In 1933 the Mexican National Middleweight Championship was introduced as Yaqui Joe won it in a tournament. The same year Salvador Lutteroth founded Empresa Mexicana de Lucha Libre (EMLL; "Mexican Wrestling Enterprise") and would later be allowed to host matches for the Mexican National Middleweight Championship although they did not have exclusive rights to the championship.

In either late-1938 or early-1939 Lutteroth and EMLL declared that Gus Kallio, due to holding the National Wrestling Association World Middleweight Championship was also recognized as the World Middleweight Champion in Mexico. On February 19, 1939 Kallio lost the championship to EMLL wrestler Octavio Gaona, to create EMLL's main championship for the middleweight division. In 1952 EMLL joined the National Wrestling Alliance (NWA) and the middleweight championship was rebranded as the NWA World Middleweight Championship from that point forward. In 1989 EMLL left the NWA because the promoters did not want to deal with the internal politics of the NWA at the time. While they left the NWA they kept promoting the NWA World Middleweight Championship as well as the NWA World Light Heavyweight Championship and the NWA World Welterweight Championship that they had controlled for years.

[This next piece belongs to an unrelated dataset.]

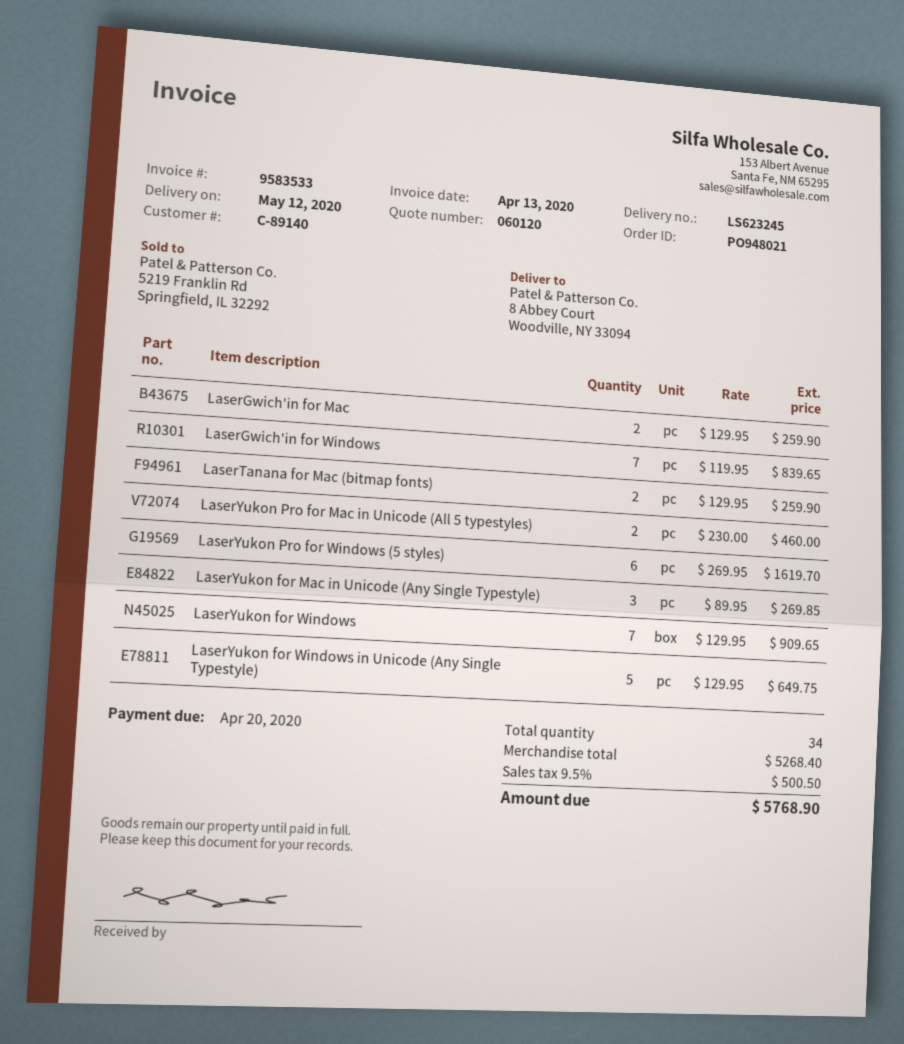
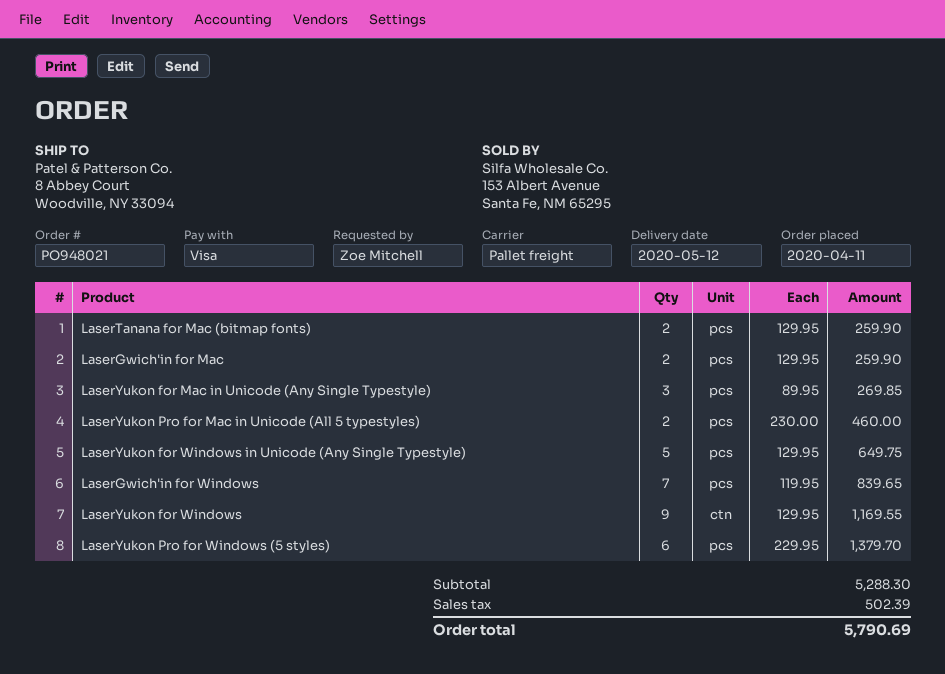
LaserYukon Pro for Windows (5 styles): 6 x 269.95 = 1619.70 -> 6 x 229.95 = 1379.70
LaserYukon for Windows: 7 x 129.95 = 909.65 -> 9 x 129.95 = 1169.55
subtotal: 5268.40 -> 5288.30
tax: 500.50 -> 502.39
total: 5768.90 -> 5790.69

In 1991. EMLL changed their name to "Consejo Mundial de Lucha Libre" (CMLL; "World Wrestling Council") and began to introduce a number of CMLL branded championships. On December 18, 1991, Blue Panther won the CMLL World Middleweight Championship in a tournament, giving CMLL control of three different middleweight championships at the time. In 1992, then-CMLL promoter Antonio Peña left CMLL along with a number of CMLL wrestlers, and founded rival promotion Asistencia Asesoría y Administración, later known simply as AAA. One of the wrestlers that left CMLL was Octagón, who was the reigning Mexican National Middleweight Champion. The Mexico City Boxing and Wrestling Commission granted AAA the rights to promote the Mexican National Middleweight Championship from that point on.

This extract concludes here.